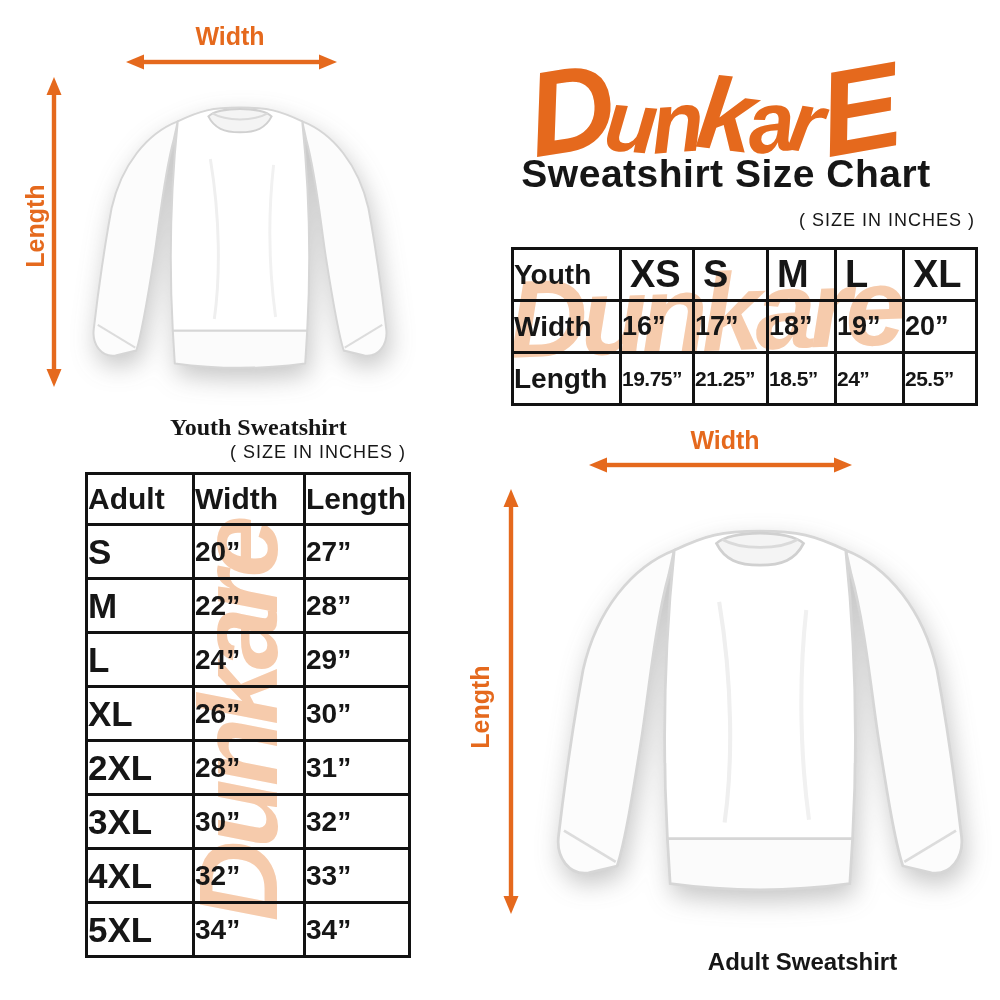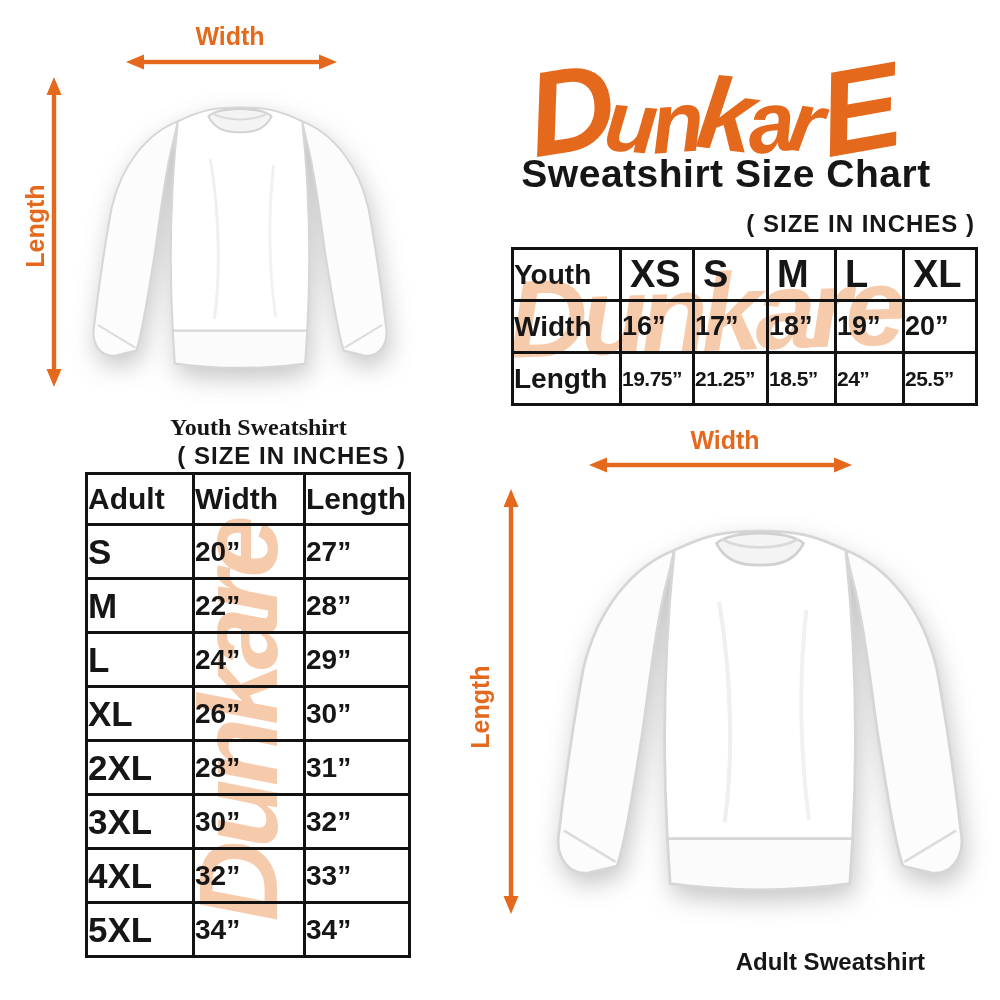--- a/index.html
+++ b/index.html
@@ -38,7 +38,7 @@
     left:481px;top:152px;width:490px;text-align:center;
     font-size:39px;font-weight:bold;letter-spacing:.5px;z-index:3;
   }
-  .size-note{font-size:24px;font-weight:bold;letter-spacing:1px;z-index:3;}
+  .size-note{font-size:18px;font-weight:normal;letter-spacing:1px;z-index:3;}
   .note-youth{left:635px;top:210px;width:340px;text-align:right;}
   .note-adult{left:150px;top:442px;width:256px;text-align:right;}
 

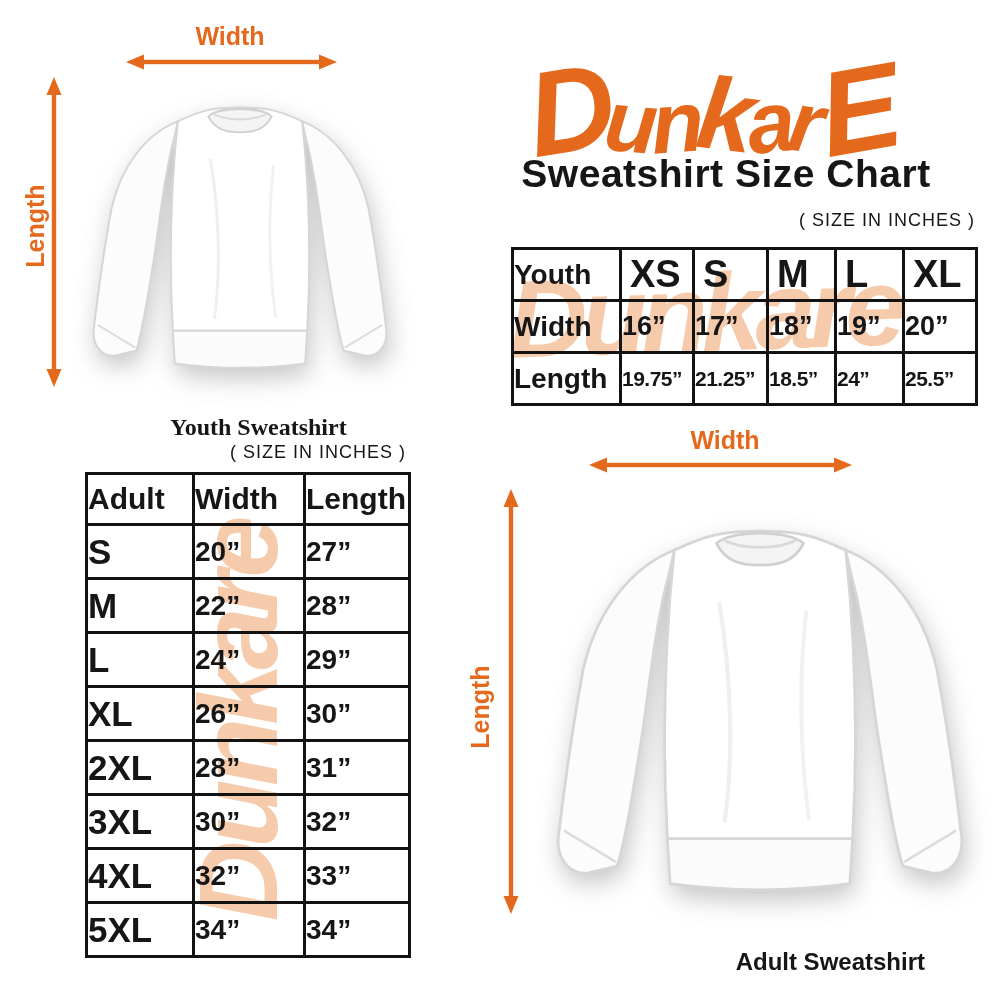--- a/index.html
+++ b/index.html
@@ -95,7 +95,7 @@
 
   .caption{font-size:24px;font-weight:bold;z-index:2;}
   .yd-caption{left:170px;top:414px;width:240px;text-align:left;font-family:Liberation Serif, serif;}
-  .ad-caption{left:680px;top:948px;width:245px;text-align:right;}
+  .ad-caption{left:680px;top:948px;width:245px;text-align:center;}
 
   .shirt-svg{position:absolute;z-index:0;filter:drop-shadow(3px 10px 12px rgba(70,70,70,.30));}
   .yd-shirt{left:62px;top:70px;}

********

Starting at the line with "-95,7 +95,7 @@", copy every line up to and including the last one in the entries above.

@@ -95,7 +95,7 @@
 
   .caption{font-size:24px;font-weight:bold;z-index:2;}
   .yd-caption{left:170px;top:414px;width:240px;text-align:left;font-family:Liberation Serif, serif;}
-  .ad-caption{left:680px;top:948px;width:245px;text-align:right;}
+  .ad-caption{left:680px;top:948px;width:245px;text-align:center;}
 
   .shirt-svg{position:absolute;z-index:0;filter:drop-shadow(3px 10px 12px rgba(70,70,70,.30));}
   .yd-shirt{left:62px;top:70px;}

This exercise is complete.